A new broadband optical spectroscopy (BOS) device may help doctors detect necrotizing enterocolitis earlier in premature infants, before signs appear on X-rays. Jhuma1971/ Wikimedia Commons
Medicine

New Noninvasive Tool May Allow Early Detection of Dangerous Intestinal Disease in Preemies

Handheld Belly Probe Detects Early NEC in Fragile Infants.

Author : MBT Desk

A new noninvasive technology, called broadband optical spectroscopy (BOS), has promise to reliably detect necrotizing enterocolitis (NEC) in premature infants at earlier stages, before this devastating intestinal disease progresses enough to be visible on x-ray, according to a first-in-human study from Ann & Robert H. Lurie Children’s Hospital of Chicago published in the Journal of Pediatric Surgery.

NEC strikes suddenly and progresses quickly. At early stages, it can be treated with antibiotics, while more advanced disease often requires surgery and carries a high risk of complications and death. So far, there has been no reliable way to detect it early.

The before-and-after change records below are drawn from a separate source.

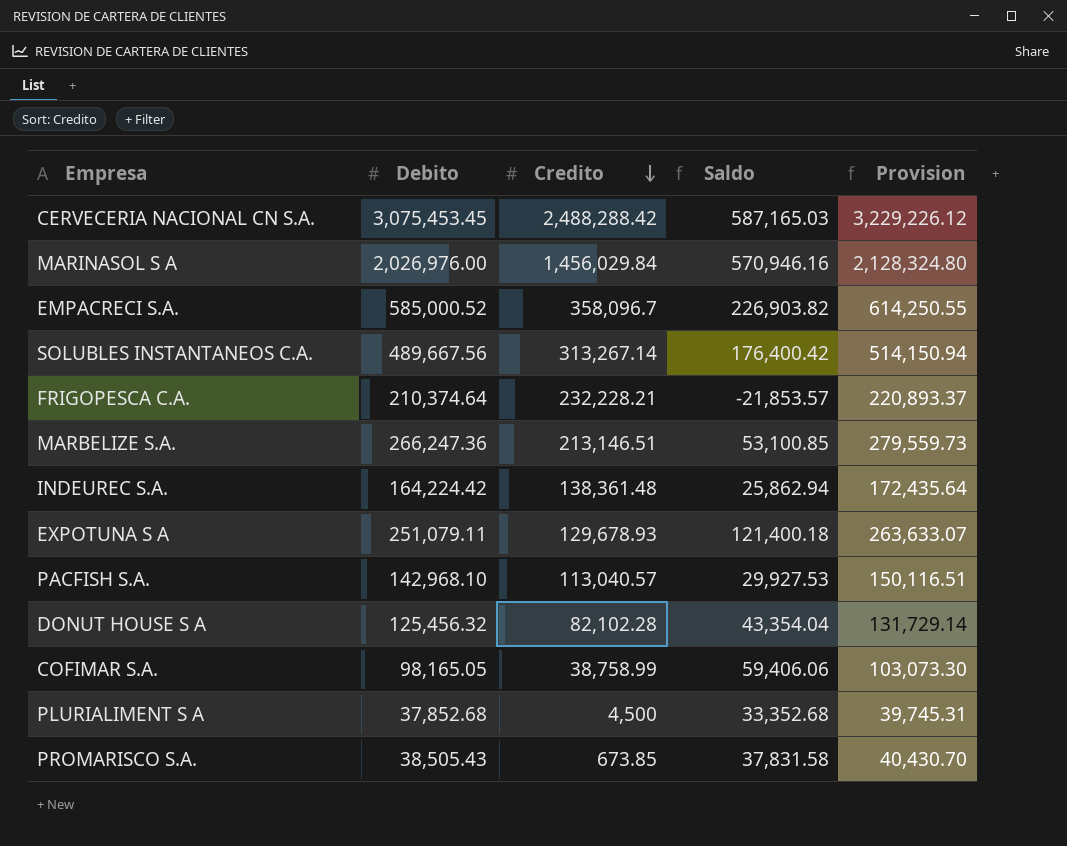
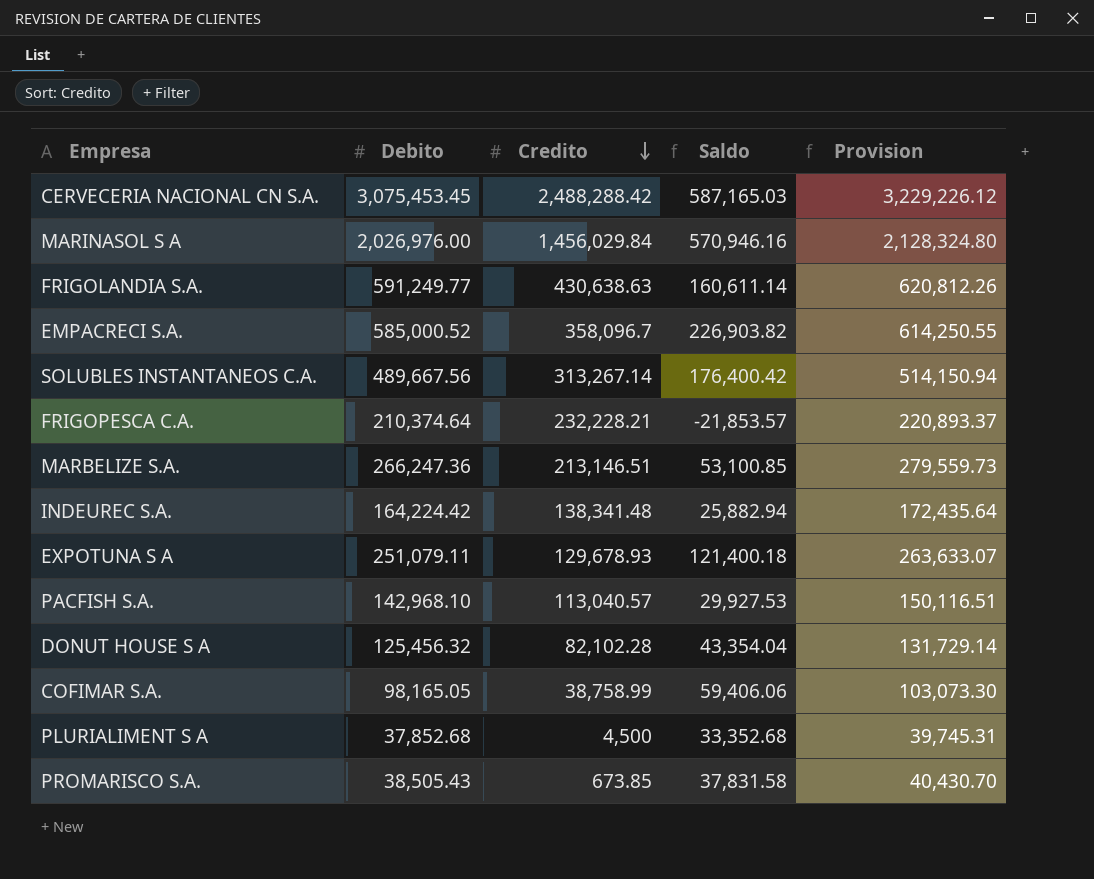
row FRIGOLANDIA S.A.: none -> 591,249.77 | 430,638.63 | 160,611.14 | 620,812.26
INDEUREC S.A. | Credito: 138,361.48 -> 138,341.48
INDEUREC S.A. | Saldo: 25,862.94 -> 25,882.94

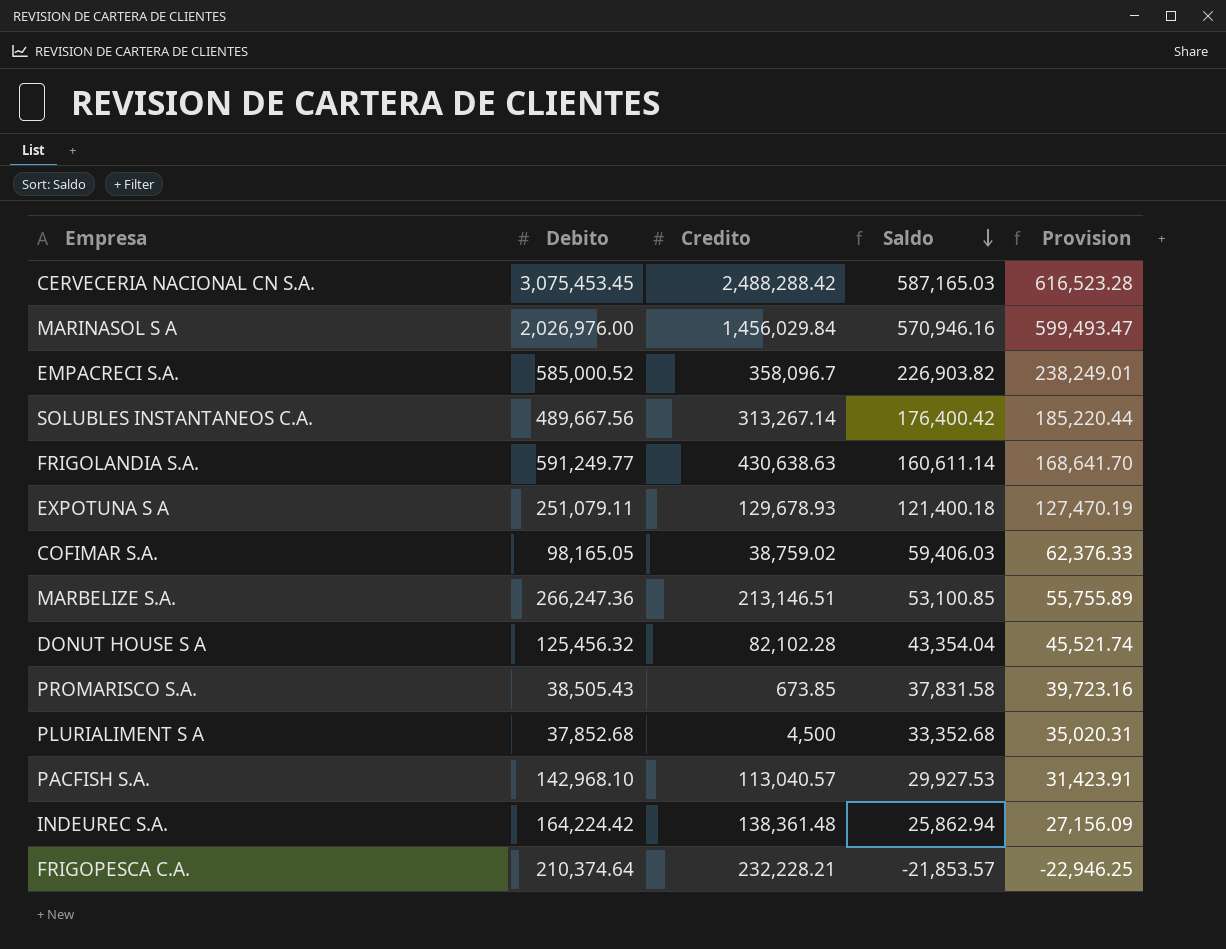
row order: Credito descending -> Saldo descending
column Provision | formula: [Debito] * 1.05 -> [Saldo] * 1.05
COFIMAR S.A. | Credito: 38,758.99 -> 38,759.02
COFIMAR S.A. | Saldo: 59,406.06 -> 59,406.03
INDEUREC S.A. | Credito: 138,341.48 -> 138,361.48
INDEUREC S.A. | Saldo: 25,882.94 -> 25,862.94

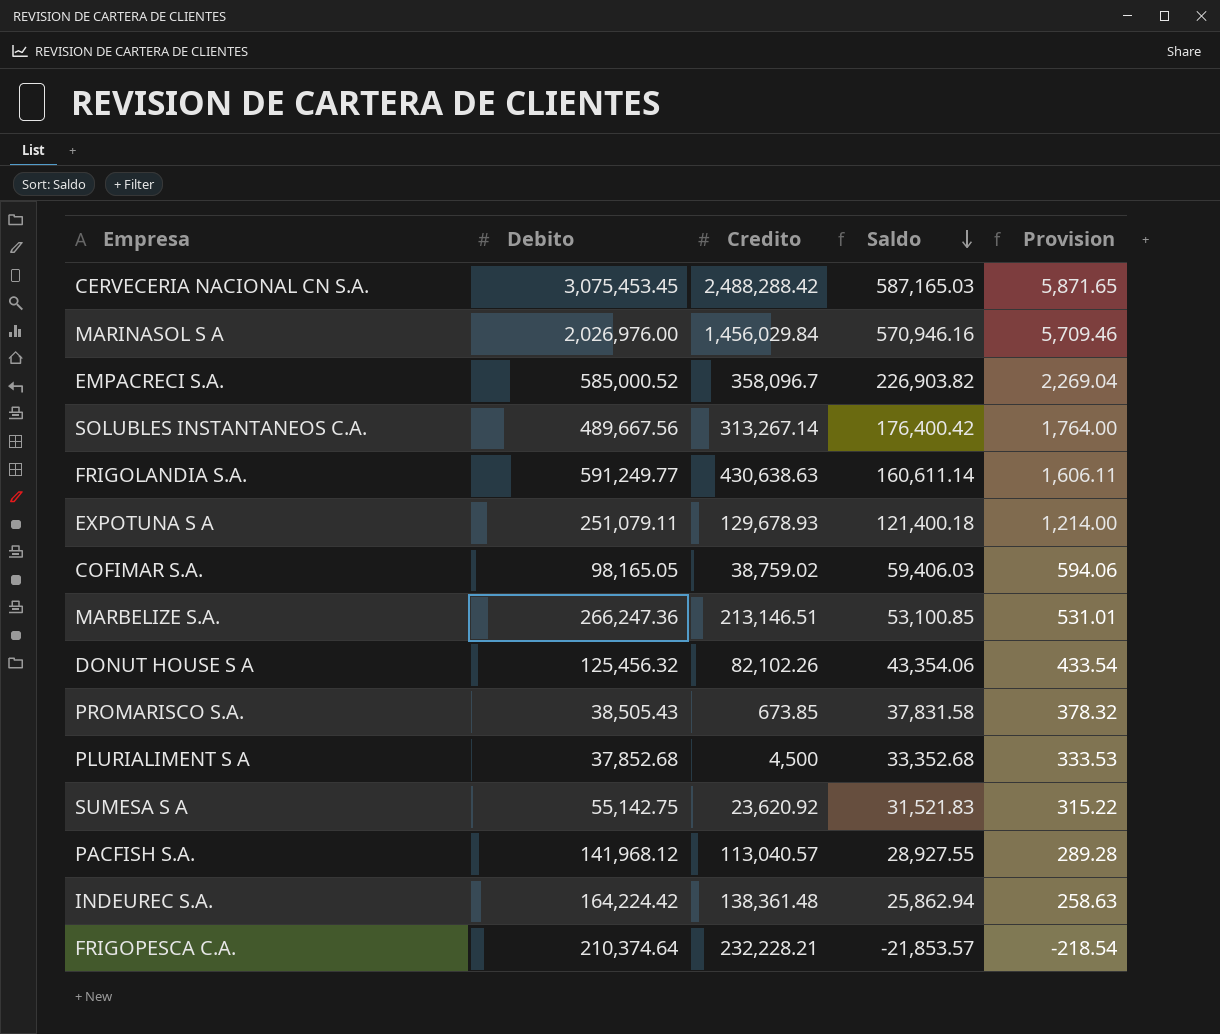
column Provision | formula: [Saldo] * 1.05 -> [Saldo] * 0.01
DONUT HOUSE S A | Credito: 82,102.28 -> 82,102.26
DONUT HOUSE S A | Saldo: 43,354.04 -> 43,354.06
row SUMESA S A: none -> 55,142.75 | 23,620.92 | 31,521.83 | 315.22
PACFISH S.A. | Debito: 142,968.10 -> 141,968.12
PACFISH S.A. | Saldo: 29,927.53 -> 28,927.55

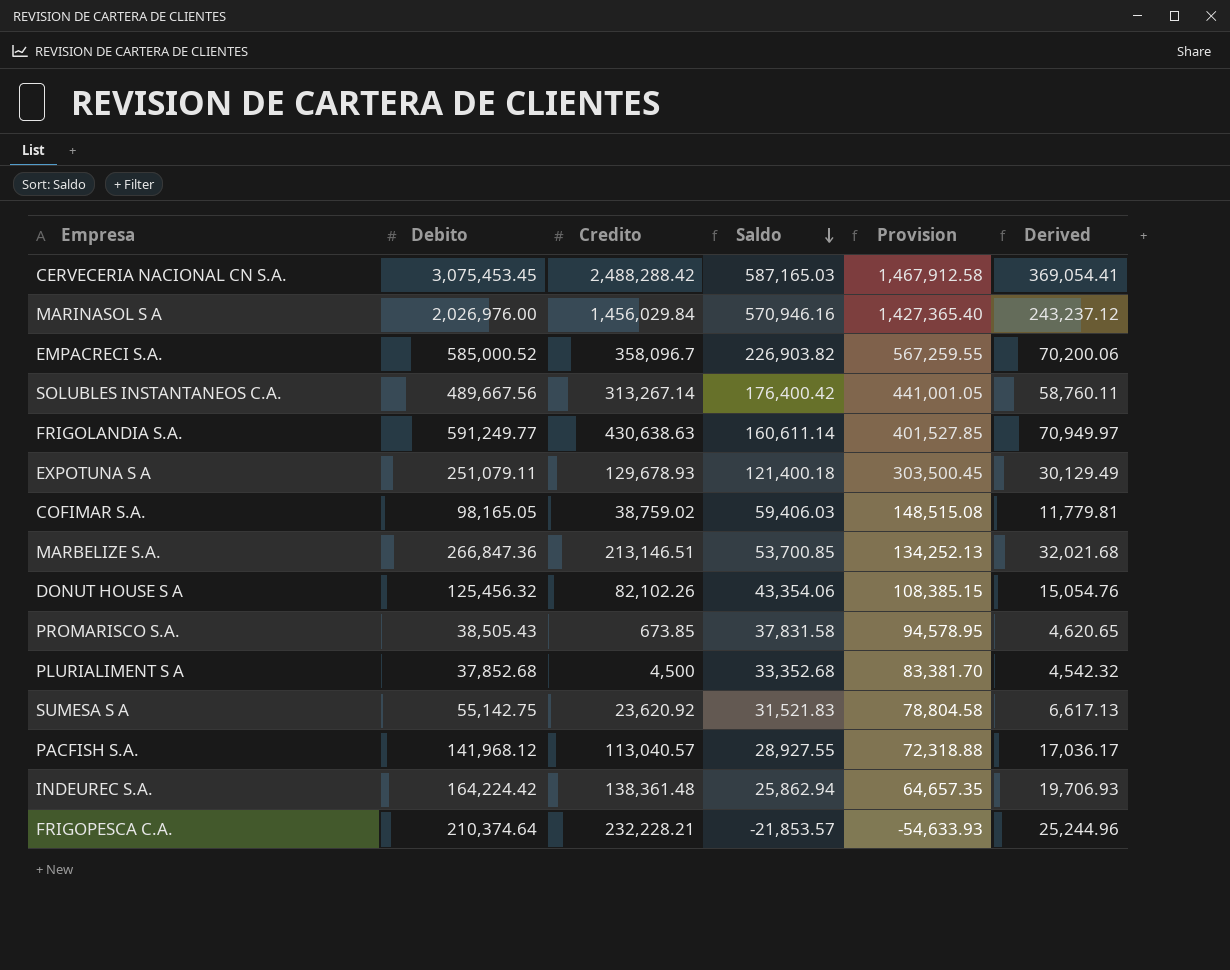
column Provision | formula: [Saldo] * 0.01 -> [Saldo] * 2.5
column Derived | formula: none -> [Debito] * 0.12
MARBELIZE S.A. | Debito: 266,247.36 -> 266,847.36
MARBELIZE S.A. | Saldo: 53,100.85 -> 53,700.85

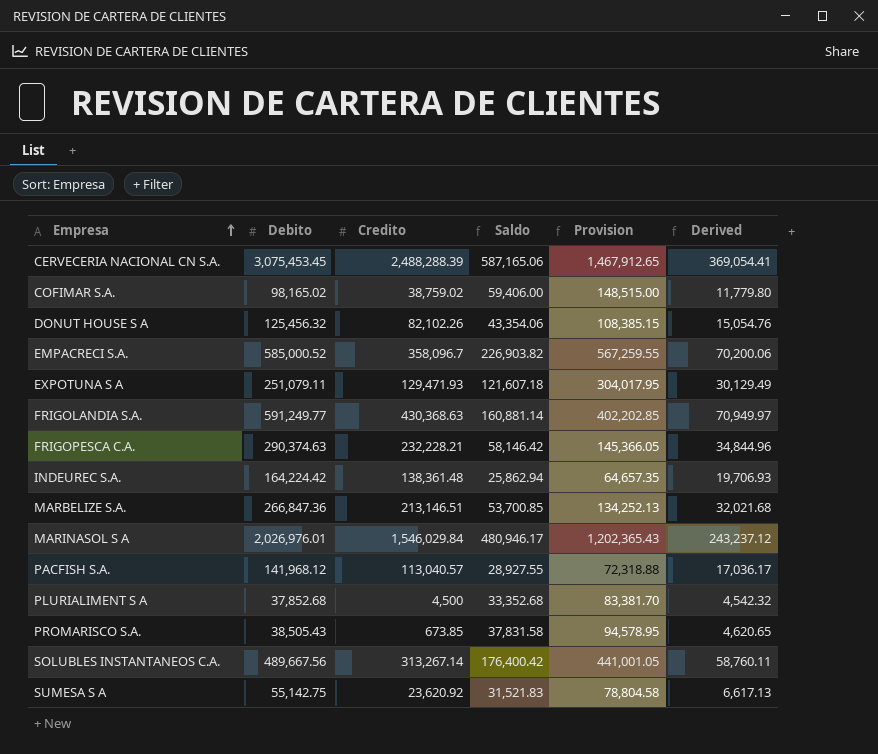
row order: Saldo descending -> Empresa ascending
CERVECERIA NACIONAL CN S.A. | Credito: 2,488,288.42 -> 2,488,288.39
CERVECERIA NACIONAL CN S.A. | Saldo: 587,165.03 -> 587,165.06
CERVECERIA NACIONAL CN S.A. | Provision: 1,467,912.58 -> 1,467,912.65
COFIMAR S.A. | Debito: 98,165.05 -> 98,165.02
COFIMAR S.A. | Saldo: 59,406.03 -> 59,406.00
COFIMAR S.A. | Provision: 148,515.08 -> 148,515.00
COFIMAR S.A. | Derived: 11,779.81 -> 11,779.80
EXPOTUNA S A | Credito: 129,678.93 -> 129,471.93
EXPOTUNA S A | Saldo: 121,400.18 -> 121,607.18
EXPOTUNA S A | Provision: 303,500.45 -> 304,017.95
FRIGOLANDIA S.A. | Credito: 430,638.63 -> 430,368.63
FRIGOLANDIA S.A. | Saldo: 160,611.14 -> 160,881.14
FRIGOLANDIA S.A. | Provision: 401,527.85 -> 402,202.85
FRIGOPESCA C.A. | Debito: 210,374.64 -> 290,374.63
FRIGOPESCA C.A. | Saldo: -21,853.57 -> 58,146.42
FRIGOPESCA C.A. | Provision: -54,633.93 -> 145,366.05
FRIGOPESCA C.A. | Derived: 25,244.96 -> 34,844.96
MARINASOL S A | Debito: 2,026,976.00 -> 2,026,976.01
MARINASOL S A | Credito: 1,456,029.84 -> 1,546,029.84
MARINASOL S A | Saldo: 570,946.16 -> 480,946.17
MARINASOL S A | Provision: 1,427,365.40 -> 1,202,365.43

“NEC is one of the most feared diagnoses in any neonatal intensive care unit, and the field has been searching for an early detection tool for decades.”
Seth Goldstein, MD, MPhil, Pediatric General and Thoracic Surgeon at Lurie Children’s

“We are excited that our new handheld device reliably distinguishes NEC from healthy tissue within two minutes, and that it can be used at the bedside without subjecting these fragile babies to any pain or radiation. We hope that additional studies confirm our findings that this tool can screen for early stages of NEC,” said senior author Seth Goldstein, MD, MPhil, pediatric general and thoracic surgeon at Lurie Children’s and Associate Professor of Surgery at Northwestern University Feinberg School of Medicine.

The BOS device uses infrared light to detect early signs of intestinal damage in premature infants, helping identify NEC before it becomes visible on X-rays.

The noninvasive BOS device placed gently on the infant’s abdomen measures infrared light reflecting off the intestines and is able to detect color changes that surgeons recognize as indicative of threatened tissue in NEC. 

Dr. Goldstein, working with lead author and research fellow Ashley Dodd, MD, and colleagues, partnered with Vadim Backman’s biomedical engineering lab at Northwestern University to develop BOS.

After achieving prior success using BOS for NEC detection in a mouse model, researchers tested the device in 96 premature infants who were younger than 36 weeks of gestation and did not have congenital cardiac conditions or abdominal wall defects.

“Our results show that BOS is a safe and feasible technology that produced detectable signal changes in premature infants with NEC,” said Dr. Goldstein. “These findings suggest that BOS is a promising and potentially groundbreaking modality for screening and early detection of NEC.”